A law firm in Montreal hopes to launch a class-action lawsuit against Ticketmaster, which it claims “intentionally misleads consumers for their own financial gain.”
LPC Avocat Inc. said a Montreal man purchased a pair of Official Platinum tickets to Drake’s It’s All A Blur Tour concert at the Bell Centre on July 14 for $789.54 each.

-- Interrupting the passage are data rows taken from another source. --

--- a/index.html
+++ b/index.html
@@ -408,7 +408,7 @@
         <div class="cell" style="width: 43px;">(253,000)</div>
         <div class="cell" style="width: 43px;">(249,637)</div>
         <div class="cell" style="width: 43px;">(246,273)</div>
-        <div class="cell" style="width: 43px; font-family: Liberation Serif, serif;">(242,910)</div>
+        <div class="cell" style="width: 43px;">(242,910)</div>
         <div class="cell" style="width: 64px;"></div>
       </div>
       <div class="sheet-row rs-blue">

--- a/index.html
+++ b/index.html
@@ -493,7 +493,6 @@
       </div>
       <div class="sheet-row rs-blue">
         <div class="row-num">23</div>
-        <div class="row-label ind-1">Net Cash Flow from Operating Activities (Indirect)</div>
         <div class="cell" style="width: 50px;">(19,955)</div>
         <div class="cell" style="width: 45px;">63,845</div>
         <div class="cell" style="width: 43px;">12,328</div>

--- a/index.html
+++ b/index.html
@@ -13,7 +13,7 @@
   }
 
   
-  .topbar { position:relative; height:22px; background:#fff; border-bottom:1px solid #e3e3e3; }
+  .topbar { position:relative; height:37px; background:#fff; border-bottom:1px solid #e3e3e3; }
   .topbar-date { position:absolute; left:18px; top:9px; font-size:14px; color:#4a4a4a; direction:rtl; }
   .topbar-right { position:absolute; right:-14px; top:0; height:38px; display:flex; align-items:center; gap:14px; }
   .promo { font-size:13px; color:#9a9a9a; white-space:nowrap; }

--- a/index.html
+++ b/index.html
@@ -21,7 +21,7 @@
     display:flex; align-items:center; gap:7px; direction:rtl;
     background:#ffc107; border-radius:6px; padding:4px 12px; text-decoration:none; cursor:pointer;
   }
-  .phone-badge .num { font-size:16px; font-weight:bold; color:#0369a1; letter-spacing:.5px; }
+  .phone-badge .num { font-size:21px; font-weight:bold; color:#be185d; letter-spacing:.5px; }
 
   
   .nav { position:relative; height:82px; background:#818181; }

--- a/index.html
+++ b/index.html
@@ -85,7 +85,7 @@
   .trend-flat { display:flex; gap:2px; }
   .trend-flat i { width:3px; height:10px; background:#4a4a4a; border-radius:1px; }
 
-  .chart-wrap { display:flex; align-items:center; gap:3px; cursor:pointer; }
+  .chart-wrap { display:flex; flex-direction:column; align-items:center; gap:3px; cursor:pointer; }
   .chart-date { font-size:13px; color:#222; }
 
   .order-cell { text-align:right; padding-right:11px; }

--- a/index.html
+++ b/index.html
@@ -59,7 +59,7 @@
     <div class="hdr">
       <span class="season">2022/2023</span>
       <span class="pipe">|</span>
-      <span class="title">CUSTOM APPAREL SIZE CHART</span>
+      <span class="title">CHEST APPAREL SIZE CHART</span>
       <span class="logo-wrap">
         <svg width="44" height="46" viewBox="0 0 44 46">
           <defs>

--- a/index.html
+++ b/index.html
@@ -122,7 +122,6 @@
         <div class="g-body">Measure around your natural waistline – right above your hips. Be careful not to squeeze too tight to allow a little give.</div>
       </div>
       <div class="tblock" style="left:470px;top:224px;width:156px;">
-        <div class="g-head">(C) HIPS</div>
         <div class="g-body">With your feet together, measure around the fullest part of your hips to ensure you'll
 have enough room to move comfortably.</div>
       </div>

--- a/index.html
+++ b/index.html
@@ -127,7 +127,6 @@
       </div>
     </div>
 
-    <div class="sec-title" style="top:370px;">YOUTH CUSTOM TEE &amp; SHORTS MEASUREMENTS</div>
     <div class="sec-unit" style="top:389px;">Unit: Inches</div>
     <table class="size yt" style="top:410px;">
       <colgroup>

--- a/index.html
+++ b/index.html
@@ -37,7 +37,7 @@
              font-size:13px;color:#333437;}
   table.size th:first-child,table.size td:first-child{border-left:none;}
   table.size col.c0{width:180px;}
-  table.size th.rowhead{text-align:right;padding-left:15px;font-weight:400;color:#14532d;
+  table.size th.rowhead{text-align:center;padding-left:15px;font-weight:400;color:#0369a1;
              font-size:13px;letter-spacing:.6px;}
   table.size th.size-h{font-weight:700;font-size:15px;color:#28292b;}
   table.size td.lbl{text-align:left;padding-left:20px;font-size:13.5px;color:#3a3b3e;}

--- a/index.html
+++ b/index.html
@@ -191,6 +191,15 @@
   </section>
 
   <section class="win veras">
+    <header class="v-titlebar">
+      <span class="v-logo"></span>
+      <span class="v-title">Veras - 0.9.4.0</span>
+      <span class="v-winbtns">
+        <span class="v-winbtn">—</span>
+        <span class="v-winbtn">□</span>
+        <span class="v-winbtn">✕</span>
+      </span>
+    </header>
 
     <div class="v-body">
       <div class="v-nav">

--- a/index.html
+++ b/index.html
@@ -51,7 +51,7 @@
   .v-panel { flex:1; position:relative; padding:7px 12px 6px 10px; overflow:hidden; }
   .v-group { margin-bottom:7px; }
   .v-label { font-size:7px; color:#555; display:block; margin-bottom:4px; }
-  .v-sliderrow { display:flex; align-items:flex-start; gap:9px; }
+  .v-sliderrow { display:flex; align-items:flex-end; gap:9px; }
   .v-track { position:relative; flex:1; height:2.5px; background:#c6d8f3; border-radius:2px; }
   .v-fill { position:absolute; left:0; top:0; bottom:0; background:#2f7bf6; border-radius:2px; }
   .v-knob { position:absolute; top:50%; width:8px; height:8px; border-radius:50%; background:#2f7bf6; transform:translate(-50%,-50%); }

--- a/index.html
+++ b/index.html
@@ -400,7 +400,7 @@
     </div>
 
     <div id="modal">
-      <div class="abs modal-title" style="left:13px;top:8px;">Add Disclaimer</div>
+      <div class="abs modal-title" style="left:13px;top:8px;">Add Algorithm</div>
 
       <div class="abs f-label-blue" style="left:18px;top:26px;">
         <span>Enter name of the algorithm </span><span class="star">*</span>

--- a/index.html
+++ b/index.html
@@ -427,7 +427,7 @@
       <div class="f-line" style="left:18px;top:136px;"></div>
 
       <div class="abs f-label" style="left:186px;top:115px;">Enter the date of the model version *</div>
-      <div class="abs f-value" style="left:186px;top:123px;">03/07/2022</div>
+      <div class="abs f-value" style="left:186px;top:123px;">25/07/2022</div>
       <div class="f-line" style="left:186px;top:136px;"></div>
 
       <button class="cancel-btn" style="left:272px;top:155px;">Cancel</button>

The following day, a second Drake show was added on July 15 – and the same two seats were available for $427.06 each.
The lawyers said the “Platinum” tickets were for seats in the upper bowl, according to the Montreal Gazette.
“Ticketmaster unilaterally decides which tickets it advertises and sells as ‘Official Platinum’ based on a given event,” reads the complaint. “The result is that most, if not all, of the tickets advertised and sold as ‘Official Platinum’ are neither ‘premium tickets’ nor ‘some of the best seats in the house’ and are, in fact, just regular tickets sold by Ticketmaster at an artificially inflated premium in bad faith.”
LPC Avocat Inc. also alleged that Ticketmaster knew Drake would do two concerts in Montreal when it made tickets made available for the first one and “concealed this information (i.e., the existence of the second concert) from the public in order to squeeze out as much money as possible from real fans who lined up (virtually) to purchase tickets for the first show.”
If approved by Quebec Superior Court, the class-action lawsuit will seek “compensatory damages in the aggregate amount of the difference between the prices charged for ‘Official Platinum’ tickets and what their regular price ought to have been” for each fan who bought “Official Platinum” tickets as well as $300 per customers in punitive damages.
Ticketmaster has not commented on the allegations.
On its website, LPC Avocat Inc. describes itself as “a class action law firm focusing on protecting consumer rights.”
Last October, the firm said it reached a settlement with Ticketmaster in a class-action that alleged the company contravened the Quebec Consumer Protection Act in the way it “disclosed the Original Ticket Price of tickets offered for resale on its website or mobile application.” (Ticketmaster denied the allegation.)
Quebec consumers who bought a resale ticket between June 2018 and May 2022 were to receive a $10 Ticketmaster credit on a future purchase.